> Data for processing
──────────

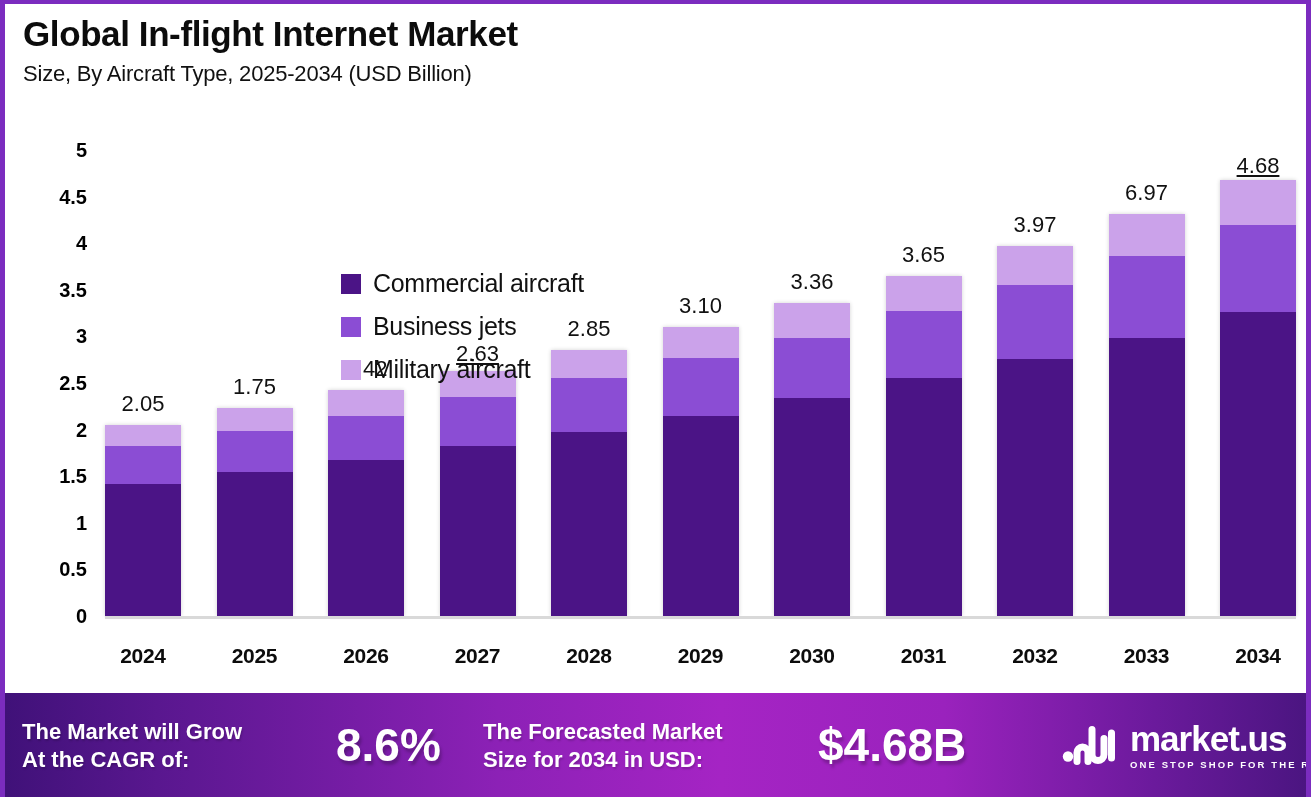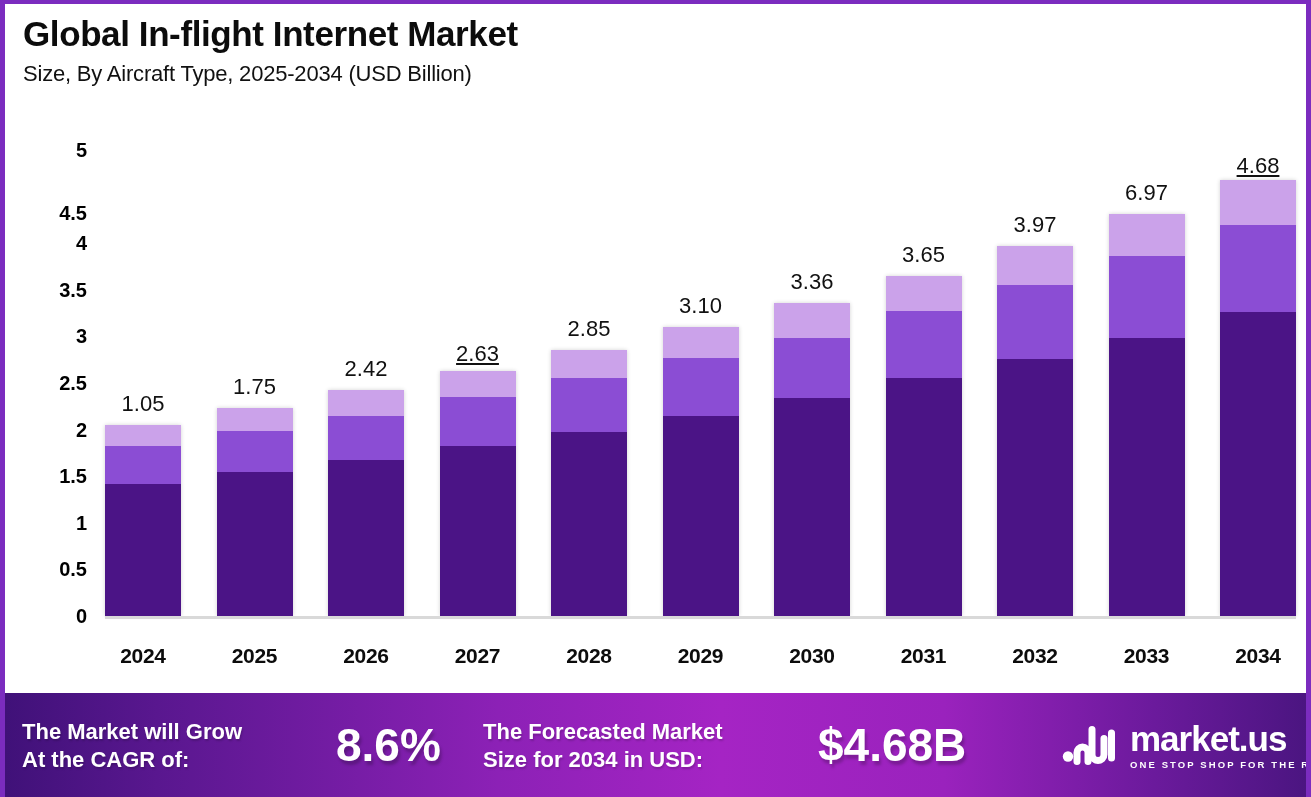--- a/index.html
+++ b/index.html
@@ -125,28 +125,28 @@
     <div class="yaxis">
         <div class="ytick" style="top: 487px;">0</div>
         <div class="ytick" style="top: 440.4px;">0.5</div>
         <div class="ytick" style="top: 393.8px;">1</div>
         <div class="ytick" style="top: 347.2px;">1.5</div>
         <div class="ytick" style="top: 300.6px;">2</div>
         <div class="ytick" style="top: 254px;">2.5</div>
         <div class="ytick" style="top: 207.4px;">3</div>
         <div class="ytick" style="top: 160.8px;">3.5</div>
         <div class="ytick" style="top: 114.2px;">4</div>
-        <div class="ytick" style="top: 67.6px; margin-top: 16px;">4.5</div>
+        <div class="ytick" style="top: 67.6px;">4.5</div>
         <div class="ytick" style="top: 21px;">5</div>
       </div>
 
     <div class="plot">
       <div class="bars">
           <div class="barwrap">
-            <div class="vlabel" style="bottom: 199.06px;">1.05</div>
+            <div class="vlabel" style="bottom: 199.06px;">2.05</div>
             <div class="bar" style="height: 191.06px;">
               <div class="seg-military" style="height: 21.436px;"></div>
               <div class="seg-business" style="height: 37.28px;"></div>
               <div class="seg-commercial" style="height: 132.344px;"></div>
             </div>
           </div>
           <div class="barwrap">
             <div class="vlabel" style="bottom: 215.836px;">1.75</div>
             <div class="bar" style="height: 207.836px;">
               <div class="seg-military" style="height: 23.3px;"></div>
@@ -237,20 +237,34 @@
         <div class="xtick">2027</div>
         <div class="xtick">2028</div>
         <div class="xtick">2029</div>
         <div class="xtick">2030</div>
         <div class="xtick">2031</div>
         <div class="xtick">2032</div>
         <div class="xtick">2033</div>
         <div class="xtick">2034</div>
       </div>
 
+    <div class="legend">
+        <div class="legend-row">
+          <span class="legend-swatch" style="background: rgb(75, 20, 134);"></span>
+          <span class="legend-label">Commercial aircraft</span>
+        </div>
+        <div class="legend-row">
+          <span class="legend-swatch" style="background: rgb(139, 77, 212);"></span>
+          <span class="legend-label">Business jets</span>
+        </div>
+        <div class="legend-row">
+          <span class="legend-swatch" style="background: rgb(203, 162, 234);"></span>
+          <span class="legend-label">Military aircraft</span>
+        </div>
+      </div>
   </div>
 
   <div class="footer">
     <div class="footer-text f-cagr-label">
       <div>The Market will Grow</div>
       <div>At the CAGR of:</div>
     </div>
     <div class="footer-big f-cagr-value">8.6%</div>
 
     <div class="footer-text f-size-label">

──────────

> Directions for this task
Could you say how many lines of the entries contain the string "bottom"? Only the number should be given.

> Answer to this exercise
3